Task requirements
Would you repeat the listing exactly but omit every picture?

◆ ◆ ◆

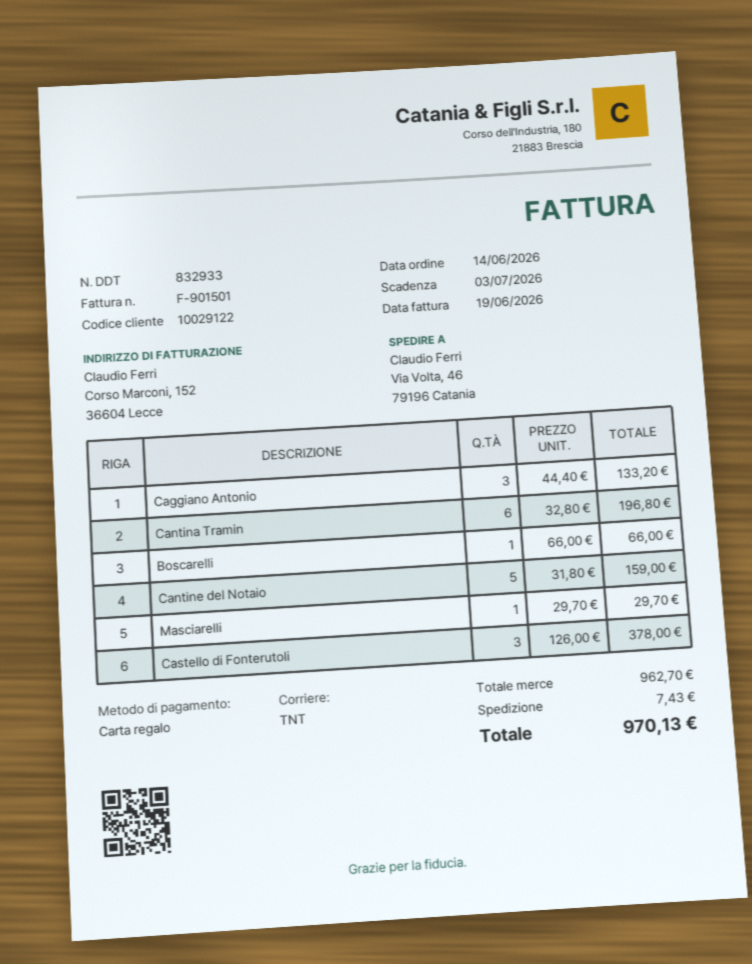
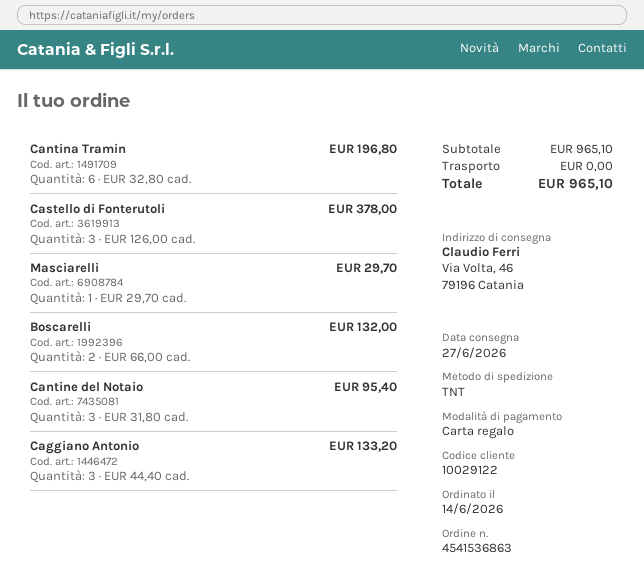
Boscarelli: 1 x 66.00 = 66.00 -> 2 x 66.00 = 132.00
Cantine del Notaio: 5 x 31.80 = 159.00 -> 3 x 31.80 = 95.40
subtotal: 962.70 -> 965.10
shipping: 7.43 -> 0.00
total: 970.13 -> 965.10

◆ ◆ ◆

Solved problem
Boscarelli: 1 x 66.00 = 66.00 -> 2 x 66.00 = 132.00
Cantine del Notaio: 5 x 31.80 = 159.00 -> 3 x 31.80 = 95.40
subtotal: 962.70 -> 965.10
shipping: 7.43 -> 0.00
total: 970.13 -> 965.10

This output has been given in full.